### [Records supplied]
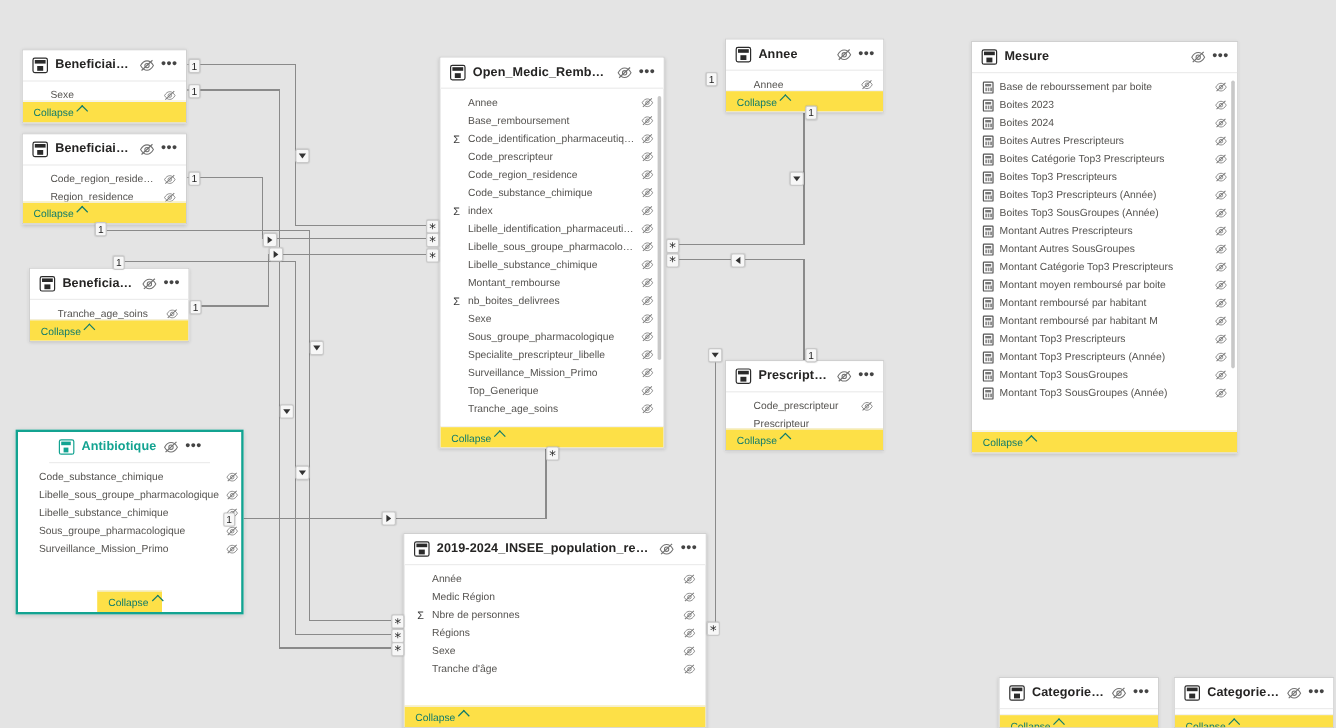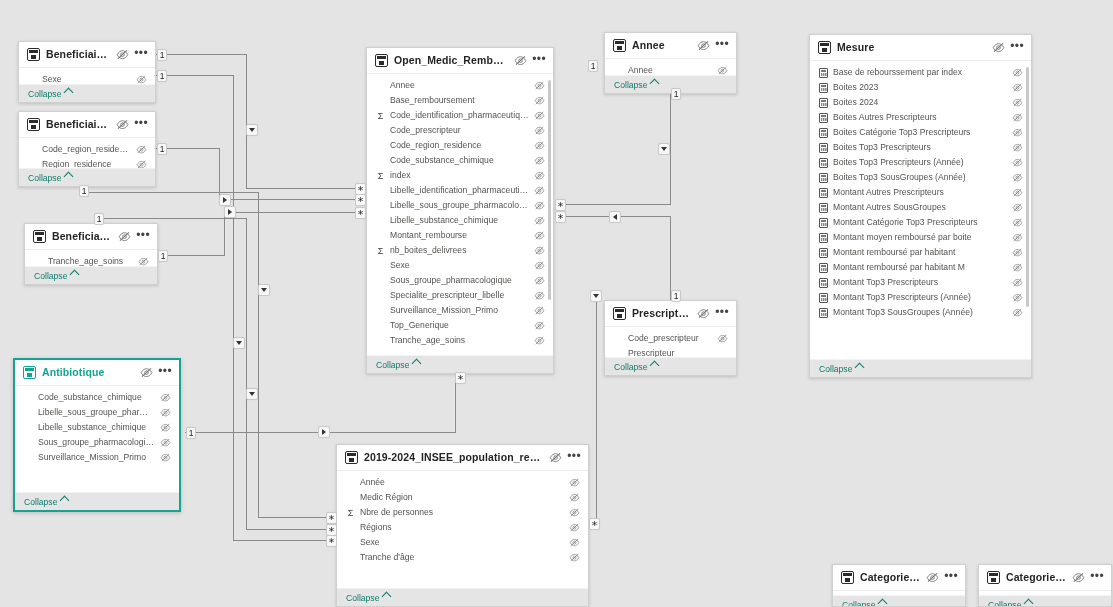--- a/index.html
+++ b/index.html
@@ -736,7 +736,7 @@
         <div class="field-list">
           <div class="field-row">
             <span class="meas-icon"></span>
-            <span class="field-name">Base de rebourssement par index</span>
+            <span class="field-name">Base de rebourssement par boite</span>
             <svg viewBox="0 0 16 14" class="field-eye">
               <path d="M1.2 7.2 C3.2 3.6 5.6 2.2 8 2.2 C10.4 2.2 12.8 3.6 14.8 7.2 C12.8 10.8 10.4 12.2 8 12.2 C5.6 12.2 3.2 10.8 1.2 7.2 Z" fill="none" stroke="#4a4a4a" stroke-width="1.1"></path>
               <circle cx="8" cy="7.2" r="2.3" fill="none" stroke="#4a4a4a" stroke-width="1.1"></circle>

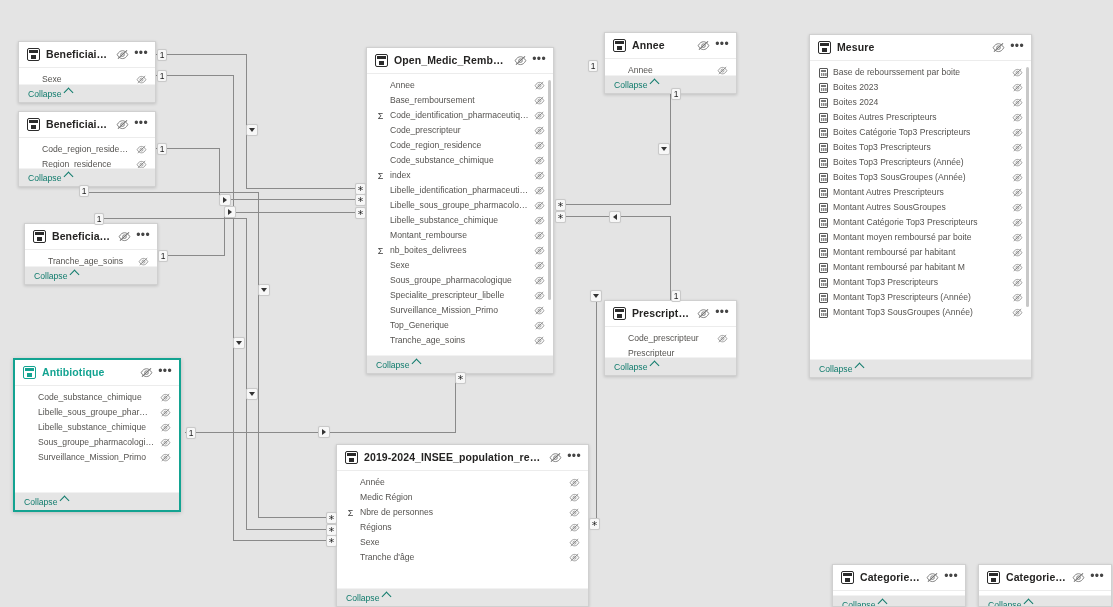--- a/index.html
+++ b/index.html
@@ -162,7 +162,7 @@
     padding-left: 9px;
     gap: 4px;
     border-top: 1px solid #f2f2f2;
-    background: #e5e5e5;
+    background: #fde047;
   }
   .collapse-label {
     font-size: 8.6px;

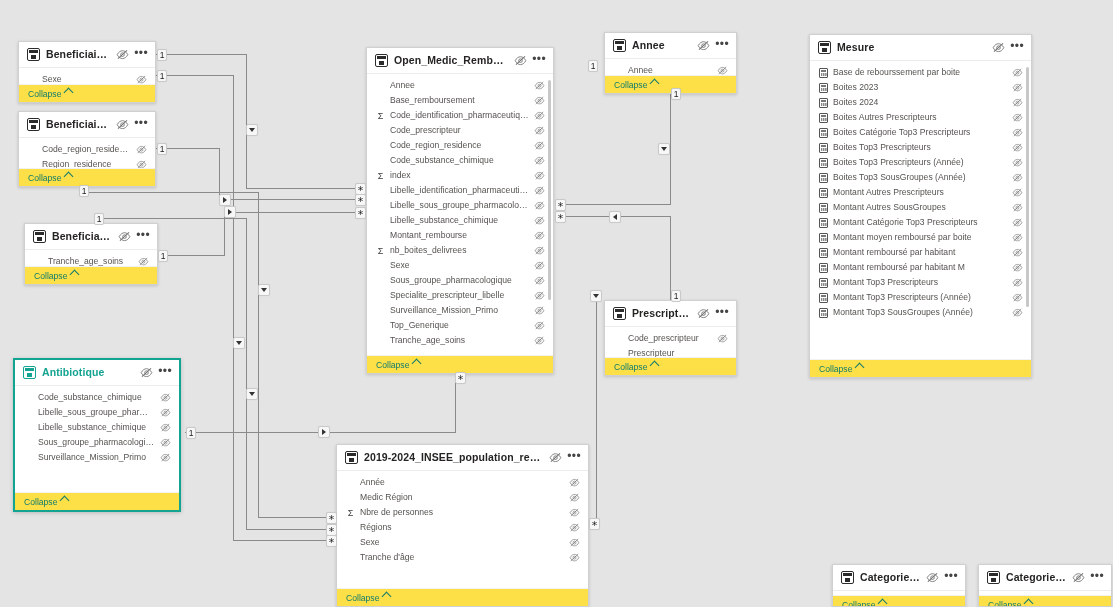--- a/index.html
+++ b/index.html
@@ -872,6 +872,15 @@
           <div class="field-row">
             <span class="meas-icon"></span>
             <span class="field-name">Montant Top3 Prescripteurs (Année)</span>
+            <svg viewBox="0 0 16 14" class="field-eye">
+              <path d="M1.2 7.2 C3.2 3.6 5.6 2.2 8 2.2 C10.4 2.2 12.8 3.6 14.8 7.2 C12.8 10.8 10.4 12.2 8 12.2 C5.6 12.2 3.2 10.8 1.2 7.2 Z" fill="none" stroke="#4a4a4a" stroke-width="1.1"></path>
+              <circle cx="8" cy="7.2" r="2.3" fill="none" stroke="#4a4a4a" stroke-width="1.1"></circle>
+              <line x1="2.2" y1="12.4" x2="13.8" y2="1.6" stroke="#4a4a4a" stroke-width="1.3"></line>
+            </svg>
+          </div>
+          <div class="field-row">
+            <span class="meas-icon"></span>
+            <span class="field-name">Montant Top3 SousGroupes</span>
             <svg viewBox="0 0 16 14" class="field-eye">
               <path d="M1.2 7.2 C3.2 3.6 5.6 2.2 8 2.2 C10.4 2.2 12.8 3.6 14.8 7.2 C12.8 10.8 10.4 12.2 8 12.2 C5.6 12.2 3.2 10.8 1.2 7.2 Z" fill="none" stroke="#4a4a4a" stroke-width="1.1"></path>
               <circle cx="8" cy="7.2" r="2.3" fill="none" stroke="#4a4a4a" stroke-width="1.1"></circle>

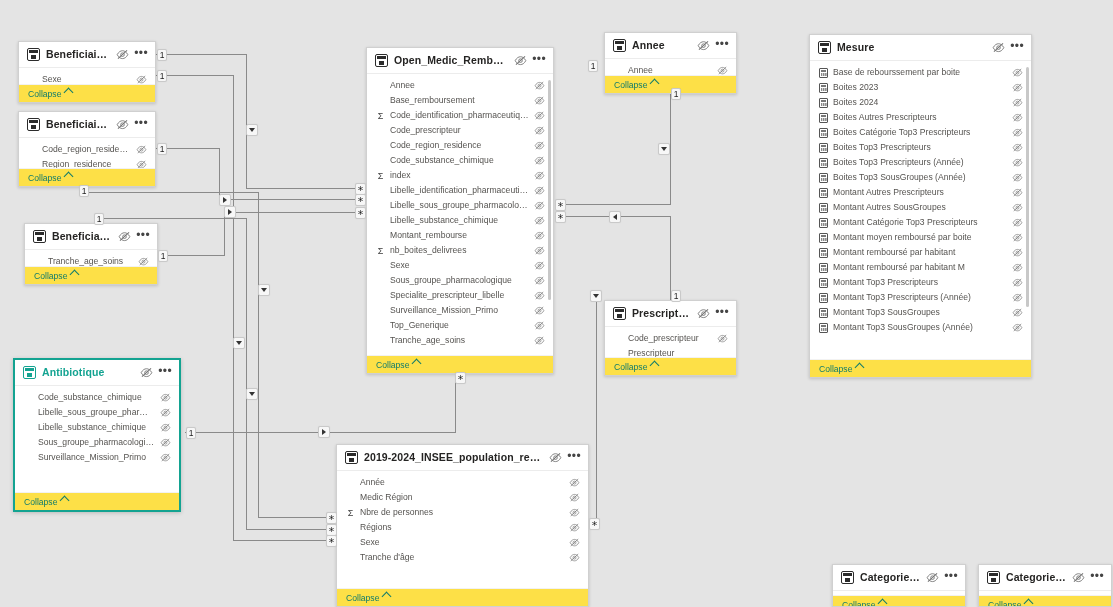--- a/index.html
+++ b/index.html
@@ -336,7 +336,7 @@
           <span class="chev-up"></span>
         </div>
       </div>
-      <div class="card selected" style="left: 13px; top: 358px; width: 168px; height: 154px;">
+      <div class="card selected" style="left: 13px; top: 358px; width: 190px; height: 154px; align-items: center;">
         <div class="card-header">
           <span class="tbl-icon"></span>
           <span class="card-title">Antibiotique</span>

==

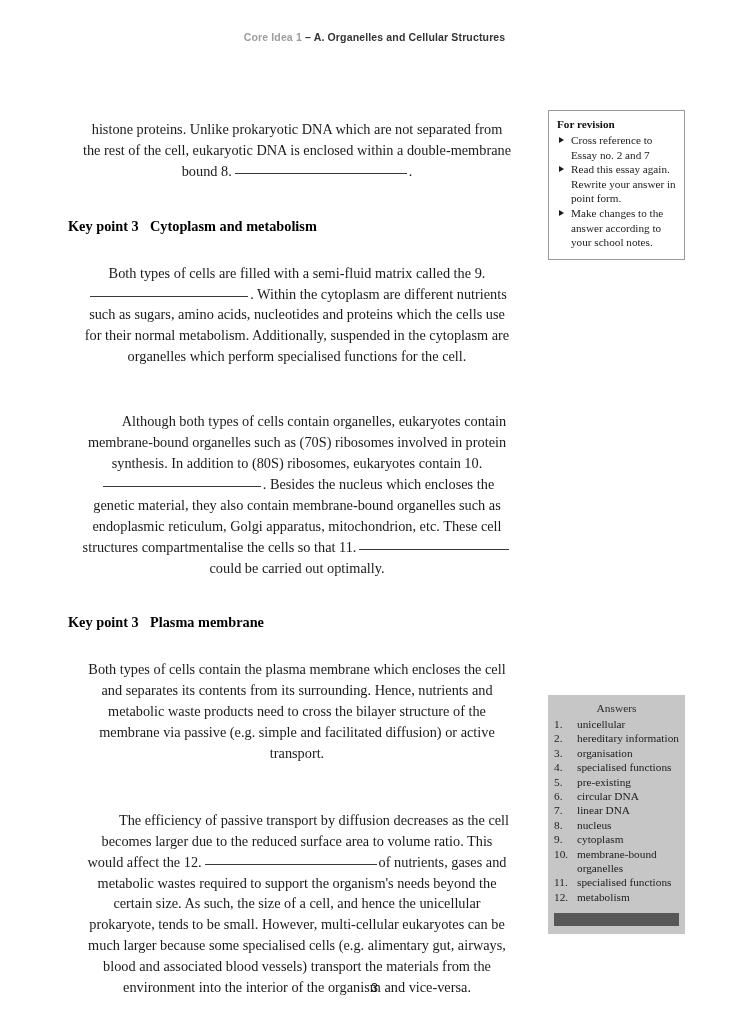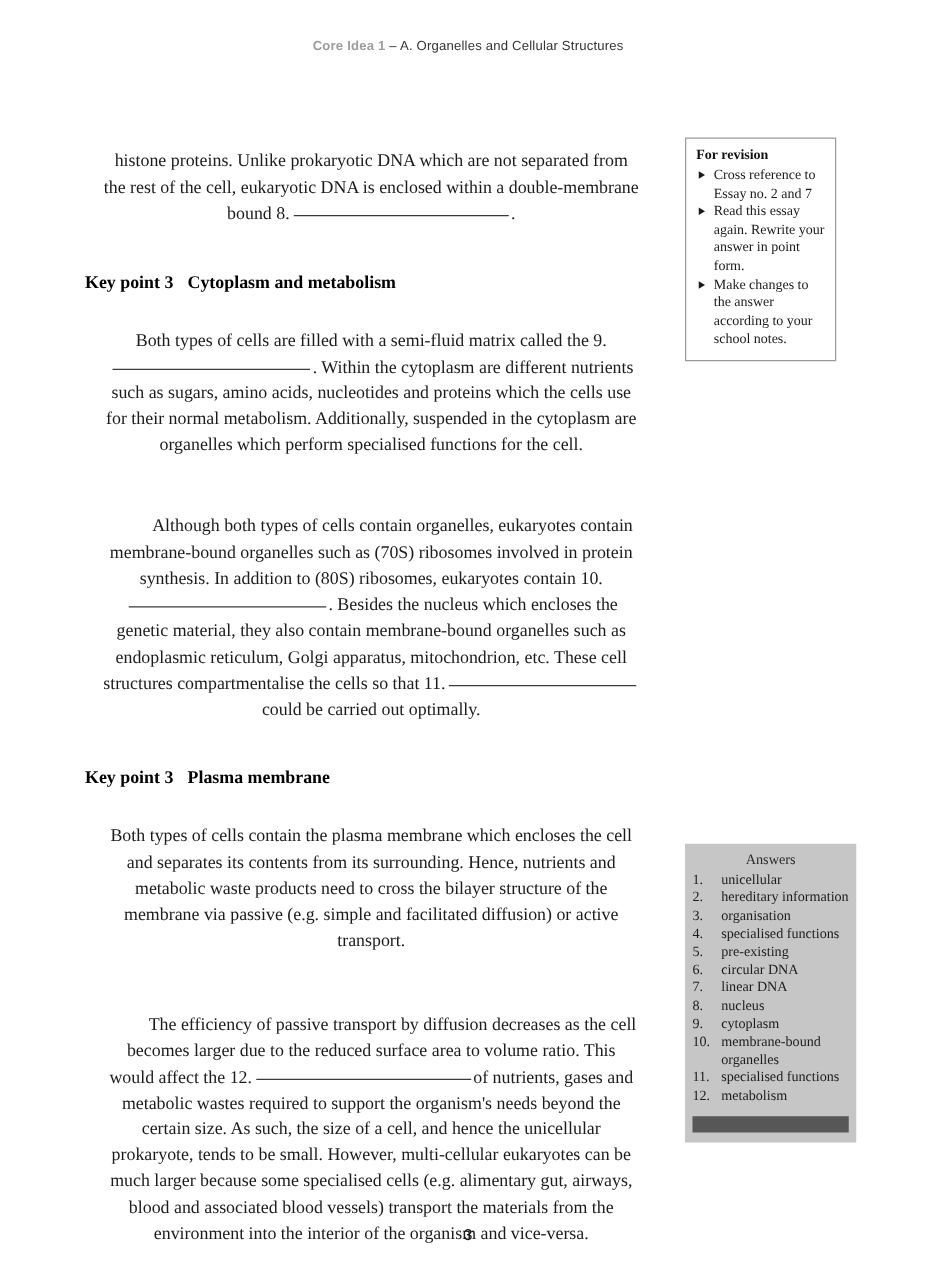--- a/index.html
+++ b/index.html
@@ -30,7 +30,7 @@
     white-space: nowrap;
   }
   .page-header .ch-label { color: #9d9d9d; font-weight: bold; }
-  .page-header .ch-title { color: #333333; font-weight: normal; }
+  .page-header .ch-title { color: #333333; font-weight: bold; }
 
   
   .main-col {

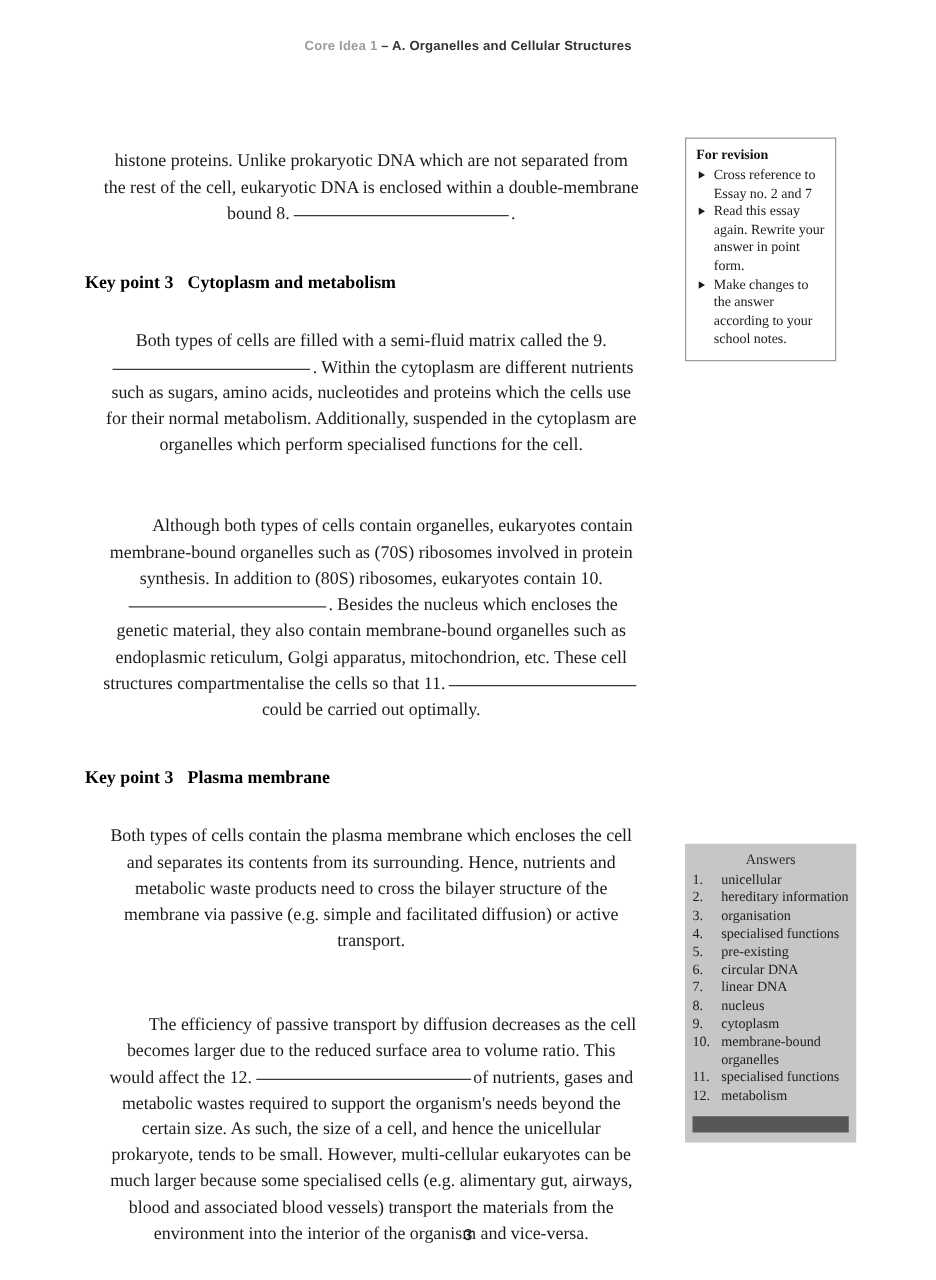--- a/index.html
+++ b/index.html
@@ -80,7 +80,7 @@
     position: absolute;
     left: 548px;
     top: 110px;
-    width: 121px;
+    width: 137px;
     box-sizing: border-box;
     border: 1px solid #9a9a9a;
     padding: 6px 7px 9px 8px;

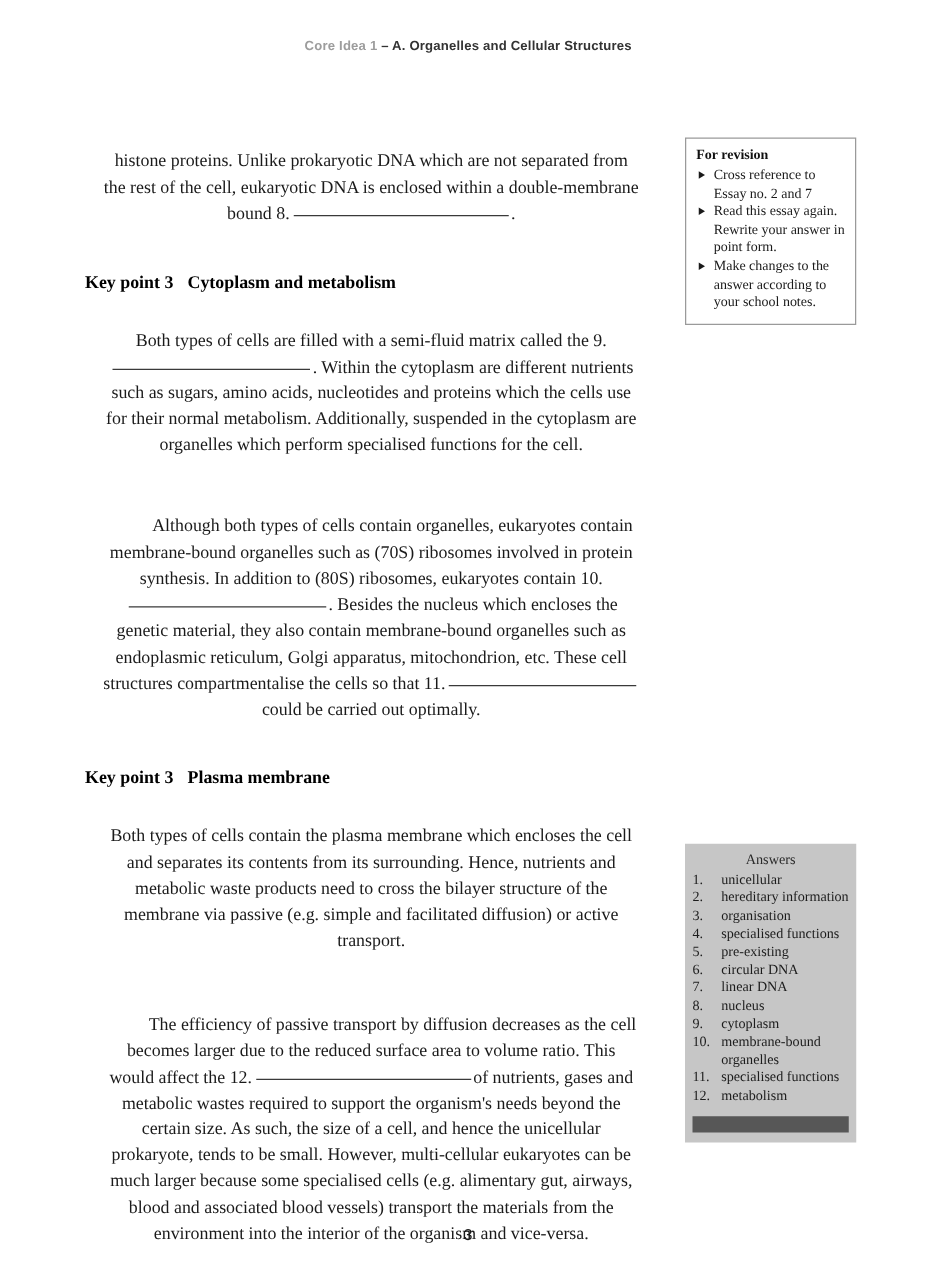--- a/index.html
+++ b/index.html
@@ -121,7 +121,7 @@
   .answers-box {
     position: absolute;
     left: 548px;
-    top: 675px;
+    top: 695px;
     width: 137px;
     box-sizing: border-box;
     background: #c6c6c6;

### [The problem]
Leaving all pictures out, output exactly the lines of the material above from the line with "padding: 6px 7px 9px 8px;" to the line with "background: #c6c6c6;", both included.

### [Expected answer]
     padding: 6px 7px 9px 8px;

--- a/index.html
+++ b/index.html
@@ -121,7 +121,7 @@
   .answers-box {
     position: absolute;
     left: 548px;
-    top: 675px;
+    top: 695px;
     width: 137px;
     box-sizing: border-box;
     background: #c6c6c6;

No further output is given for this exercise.